Problem to solve:
Using the records below, write out again exactly the lines that begin at the line containing "(5), Range (50/150), Light | Vex" and end at the line containing "- Revolver, fine", and no other lines.

[Data excerpts]

>>>

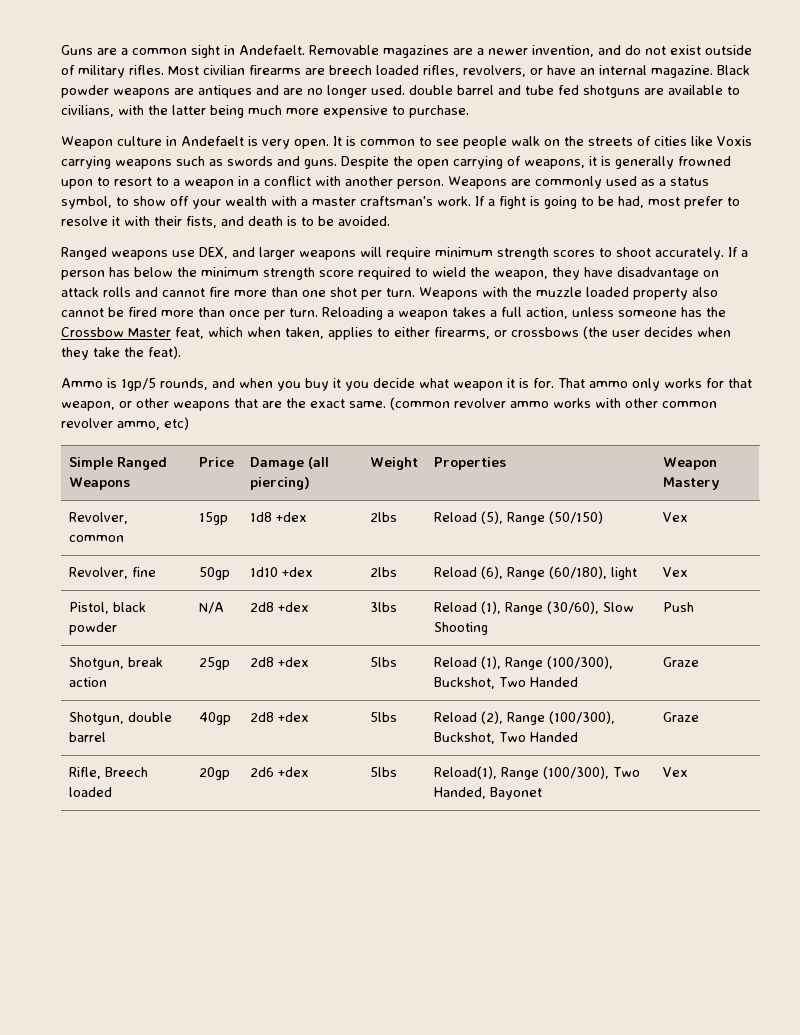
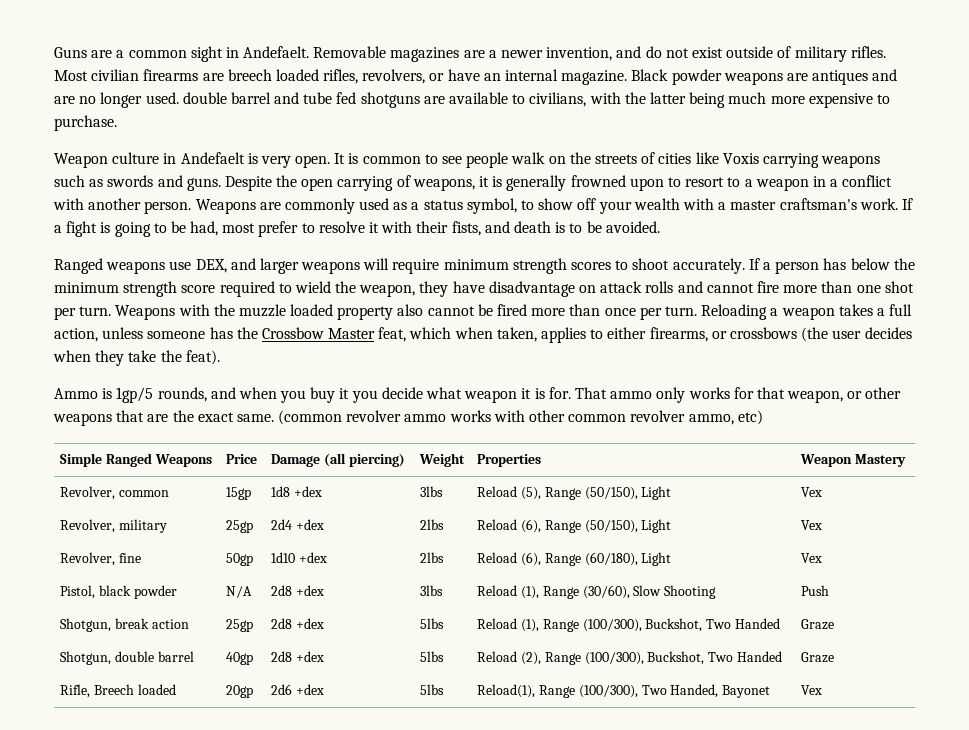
- Revolver, common | 15gp | 1d8 +dex | 2lbs | Reload (5), Range (50/150) | Vex
+ Revolver, common | 15gp | 1d8 +dex | 3lbs | Reload (5), Range (50/150), Light | Vex
+ Revolver, military | 25gp | 2d4 +dex | 2lbs | Reload (6), Range (50/150), Light | Vex
- Revolver, fine | 50gp | 1d10 +dex | 2lbs | Reload (6), Range (60/180), light | Vex
+ Revolver, fine | 50gp | 1d10 +dex | 2lbs | Reload (6), Range (60/180), Light | Vex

<<<

Output below:
+ Revolver, common | 15gp | 1d8 +dex | 3lbs | Reload (5), Range (50/150), Light | Vex
+ Revolver, military | 25gp | 2d4 +dex | 2lbs | Reload (6), Range (50/150), Light | Vex
- Revolver, fine | 50gp | 1d10 +dex | 2lbs | Reload (6), Range (60/180), light | Vex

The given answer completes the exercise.